Sie selbst hat indigene Wurzeln, ist jedoch
in Mexiko-Stadt aufgewachsen. Ihre Eltern sind Zapoteken,
stammen aus der Sierra Norte des Bundesstaates Oaxaca und haben
ihrer Tochter die zapotekische Identität nahegebracht. „In den
vergangenen Monaten habe ich an meinem Zapoteco gefeilt“, sagt
sie. „Ich will meine Texte übersetzen können und irgendwann auch
die Bücher meiner Mutter auf eine digitale Plattform stellen.“
Da es allein in Mexiko rund 68 Sprachen
gibt, die von traditionellen Medien kaum bedient werden, soll
das Übersetzen von Berichten, Reportagen und Interviews zum
Angebot von Notimia zählen, sagt Ruiz. Sie hat an der Autonomen
Universität Mexikos (UNAM) Kommunikation studiert und später als
Dozentin gearbeitet, bevor sie auf die erste Konferenz
„Indigener und Afroamerikanischer JournalistInnnen“ (ECIA)
aufmerksam wurde. Diese Veranstaltung war die Keimzelle für
Notimia. Die Agentur soll „Frauen eine eigene Stimme geben“,
sagt Guadalupe Martínez von der „Allianz indigener Frauen in
Mittelamerika und Mexiko“, die eine treibende Kraft hinter der
Gründung der Agentur war.
Mit Vorbildfunktion
„Wir brauchen eine unabhängige
Nachrichtenagentur, die auf Themen für Frauen und von Frauen
sowie auf die Rechte von Frauen aufmerksam macht.
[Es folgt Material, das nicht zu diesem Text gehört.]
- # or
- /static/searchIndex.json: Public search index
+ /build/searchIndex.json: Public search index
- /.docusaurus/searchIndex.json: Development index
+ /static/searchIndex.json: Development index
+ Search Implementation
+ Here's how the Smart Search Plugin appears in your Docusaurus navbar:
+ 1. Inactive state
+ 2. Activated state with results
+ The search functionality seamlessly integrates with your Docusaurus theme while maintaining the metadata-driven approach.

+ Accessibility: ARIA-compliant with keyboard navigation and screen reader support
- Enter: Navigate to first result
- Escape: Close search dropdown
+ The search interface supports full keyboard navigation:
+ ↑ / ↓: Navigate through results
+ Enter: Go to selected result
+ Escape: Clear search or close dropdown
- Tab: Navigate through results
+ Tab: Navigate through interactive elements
Gewalt gegen
Frauen ist beispielsweise ein Problem, von dem wir in ganz
Lateinamerika betroffen sind“, sagt sie.
Notimia will Berichte über den Alltag in
den Gemeinden in der jeweiligen Sprache der Gemeinden anbieten,
aber auch Texte über Menschenrechte und indigene Kultur. Das
sind Themen, die in den Medien oft nicht stattfinden – die für
kommunale Radios aber ebenso von Interesse sein könnten wie für
traditionelle Medien. Die reproduzierten oft
Geschlechtervorurteile und könnten von Notimia lernen, sagte
Juliette Bonnafé von der UN-Frauenorganisation bei der
Präsentation der Agentur Anfang April in Mexiko-Stadt.
Doch viel mehr als die Homepage, eine
Facebook-Seite und viel verbale Unterstützung von
Frauenorganisationen hat Notimia bisher nicht. „Natürlich müssen
wir mittelfristig auch Geld verdienen, um unsere Recherchen zu
finanzieren“, sagt Yalina Ruiz. Bisher gebe es weder ein Büro
noch Tarife für die Nutzung von Notimia-Texten. In vielen
Bereichen stehe man noch am Anfang. Deshalb hat sie ihr
Flugticket nach New York zur UN-Konferenz selbst bezahlt und
arbeitet noch ehrenamtlich für Notimia.
Von der Konferenz in New York berichteten
ReporterInnen aus Nicaragua, Bolivien und Kolumbien, die
wichtige Debatten der UN-Konferenz auch live ins Netz stellten.
„Das war etwas Neues“, sagt Yalina Ruiz. Sie hat sich
vorgenommen, über die Konferenz noch ein Feature auf Zapateco zu
verfassen. Ihre Eltern wird es freuen.